TIGA TIGA

1.7K 79 14
                                    

DHIRA 's

"Espresso nya."

Aku tersenyum pada pelayan yang meletakkan kopi pesananku ke atas meja lalu menoleh ke arah jendela kafe yang menampilkan suasana gerimis.

Aku memandangi orang-orang yang sedang berlarian menghindari rintikan air dari langit.

Lari.

Sudah dua minggu Daren dan aku tak bertemu. Baik jiwa dan batin ku merindukan Daren.

Pria itu tak terlihat di Apartemen. Daren melakukan apa yang aku minta untuk kembali tinggal di Mansion nya.

Walaupun Daren menurutiku, tapi itu tak lantas membuat ku senang. Memang nya apa yang pria itu pikirkan tentang hubungan kami? Apa dia benar-benar berpikir untuk kembali dengan Dehya atau melanjutkan hubungan nya dengan ku?

Aku mengecek tas ku, mencari sesuatu. Ketika berhasil, aku memandangi nya dari dalam tas. Akan banyak mengundang tatapan aneh dan heran jika aku menunjukkan testpack ini di tempat umum.

Ya, garis dua.

Aku yakin aku sudah meminum pil tapi Tuhan berkata lain. Aku tidak tahu harus apa. Sebagian dari diri ku senang, aku bisa memberikan apa yang Daren mau. Tapi sebagian yang lain mempertanyakan diri ku sendiri, apakah aku harus mengorbankan prinsip hidup ku demi seorang pria?

Dan kedua pemikiran itu berkecamuk membuat ku gelisah setengah mati.

Aku mengetahui ini dari tiga hari yang lalu. Tapi aku belum membuat keputusan untuk memberitahu Daren atau tidak kemudian aku berpikir untuk lebih baik memberitahu nya saat dia sudah membuat keputusan. Dengan begitu, aku tahu harus melakukan apa dengan anak ini.

Anak kami.

Bel pintu berbunyi membuatku langsung menyimpan kembali benda tersebut dan memasang senyum saat melihat atensi pria yang ku tunggu sejak tadi.

Dia duduk di hadapan ku seraya melepaskan mantel coklat nya. "Maaf aku terlambat, terlalu banyak rapat."

Aku tersenyum kecil, "Aku juga baru mesan."

Mark membalas senyuman ku lalu membuka menu tak lama ia memanggil pelayan dan memberikan pesanan nya. Tak butuh waktu lama untuk membuatnya menaruh perhatian pada ku.

"Bagaimana kuliah mu?"

Aku menaikkan kedua bahu ku menanggapi pertanyaan pertama nya. "Good. Tahun depan aku bisa lulus."

"That's great." Mark mundur sedikit saat pelayan nya meletakkan pesanan di atas meja. "Kamu sama ambis nya seperti Daren."

Aku terdiam. Sesuatu menghentikan aliran darah ku mendengar nama nya di sebut.

Mark yang tadi sedang mengaduk kopi nya ikut terdiam dan perlahan menatap ku. Mungkin dia bisa melihat wajah ku yang menegang.
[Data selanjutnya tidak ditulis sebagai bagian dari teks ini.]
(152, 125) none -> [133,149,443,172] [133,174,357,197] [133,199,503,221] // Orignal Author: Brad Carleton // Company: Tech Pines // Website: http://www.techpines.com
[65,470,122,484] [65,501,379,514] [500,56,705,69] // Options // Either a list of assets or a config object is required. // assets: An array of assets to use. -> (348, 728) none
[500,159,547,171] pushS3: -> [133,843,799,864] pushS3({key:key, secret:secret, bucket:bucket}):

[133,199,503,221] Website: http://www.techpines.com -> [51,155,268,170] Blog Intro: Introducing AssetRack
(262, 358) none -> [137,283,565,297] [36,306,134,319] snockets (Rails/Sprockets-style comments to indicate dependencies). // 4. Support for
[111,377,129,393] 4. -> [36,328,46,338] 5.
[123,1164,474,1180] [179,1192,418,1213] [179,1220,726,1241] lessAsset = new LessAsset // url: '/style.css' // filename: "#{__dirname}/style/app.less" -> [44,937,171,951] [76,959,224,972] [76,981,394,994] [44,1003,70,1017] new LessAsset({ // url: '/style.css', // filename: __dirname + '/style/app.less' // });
"Maaf. Pasti kalian sedang renggang karna kejadian di pesta itu." Mark tersenyum canggung kemudian menunduk, "Maaf."

Aku menarik napas panjang. "Fine, aku juga ga ketemu dia dua minggu ini."
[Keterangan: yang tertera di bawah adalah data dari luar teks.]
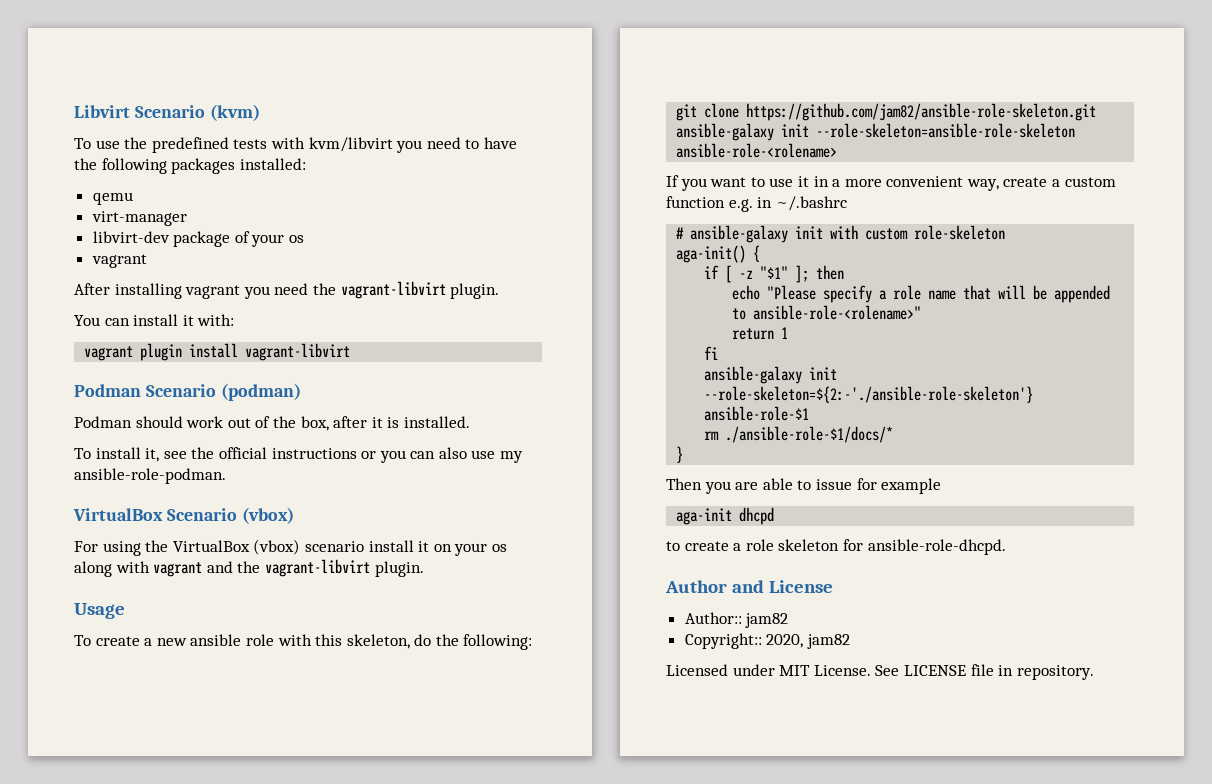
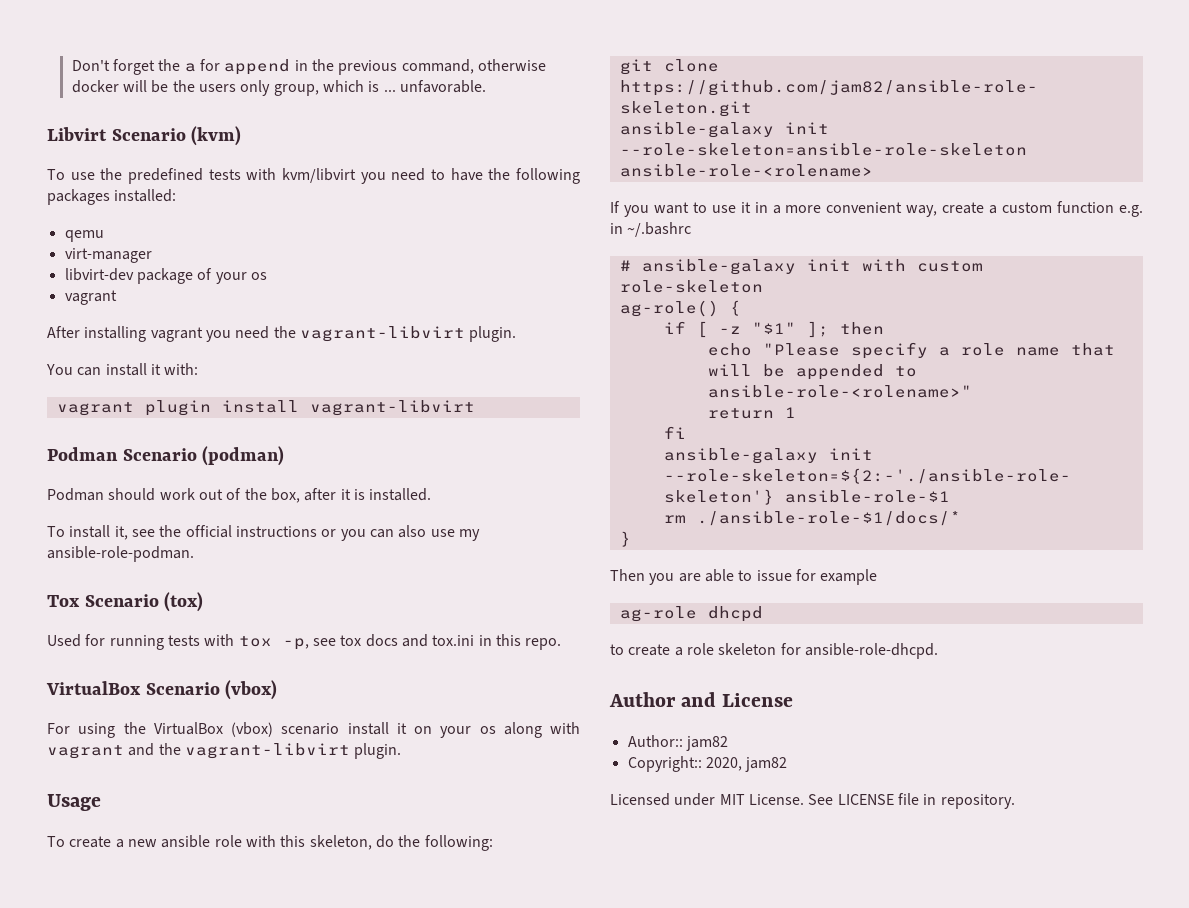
(74, 111) none -> [71,59,546,75] [71,80,486,96] Don't forget the a for append in the previous command, otherwise docker will be the users only group, which is ... unfavorable. //
(226, 476) none -> [47,592,204,612] [47,634,562,650] // Tox Scenario (tox) // Used for running tests with tox -p, see tox docs and tox.ini in this repo.
[676,245,747,263] aga-init() -> [619,300,719,317] ag-role()
[676,508,733,525] aga-init -> [619,606,697,622] ag-role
"Ra?" Mark mengangkat kepala nya dan menatap ku. "Serius?"

Aku melipat kedua tangan ku di depan dada, "You're the villain, Mark."

Mark tahu arah pembicaraan ku kemudian menarik napas dan bersandar di kursi nya. "I know."

"Kamu yang merebut Dehya dari Daren tapi kamu yang memukuli nya?" Aku menaikkan satu alis ku. "Kenapa kamu rebut Dehya?"

"Ra," Mark menatap ku intens, "Aku mengenal Dehya lebih dulu. Aku yang jatuh cinta dengan Dehya lebih dulu. Sebelum kenal Daren, Dehya dan aku sudah berjanji akan menikah. Bukan salah ku jika aku menagih janji itu."